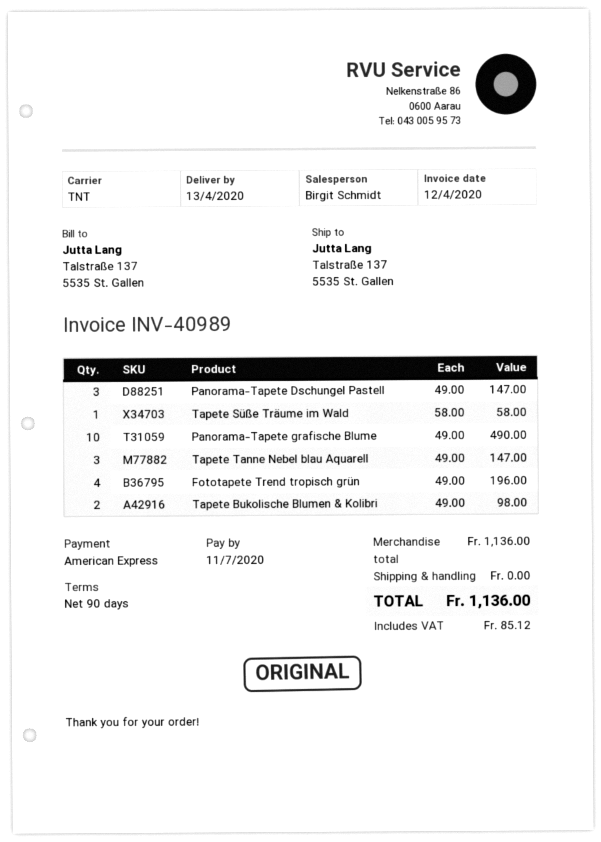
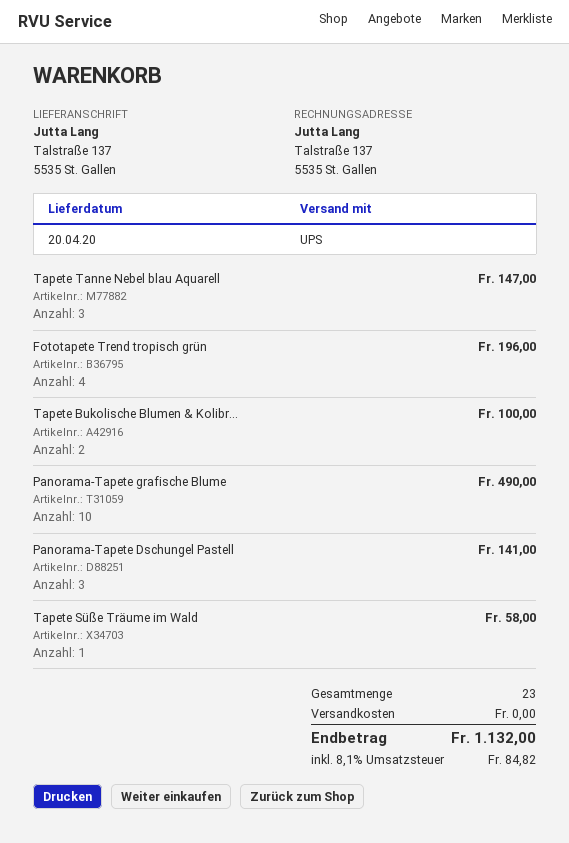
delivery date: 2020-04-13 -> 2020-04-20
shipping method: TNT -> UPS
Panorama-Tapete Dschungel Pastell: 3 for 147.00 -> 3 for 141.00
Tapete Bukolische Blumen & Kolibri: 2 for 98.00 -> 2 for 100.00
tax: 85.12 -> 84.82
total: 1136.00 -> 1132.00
◆ ◆ ◆ ◆ ◆
▶ **Task**
Print only the lines from the one with "Tapete Bukolische Blumen" to the end of the records, both included.

▶ **Answer below**
Tapete Bukolische Blumen & Kolibri: 2 for 98.00 -> 2 for 100.00
tax: 85.12 -> 84.82
total: 1136.00 -> 1132.00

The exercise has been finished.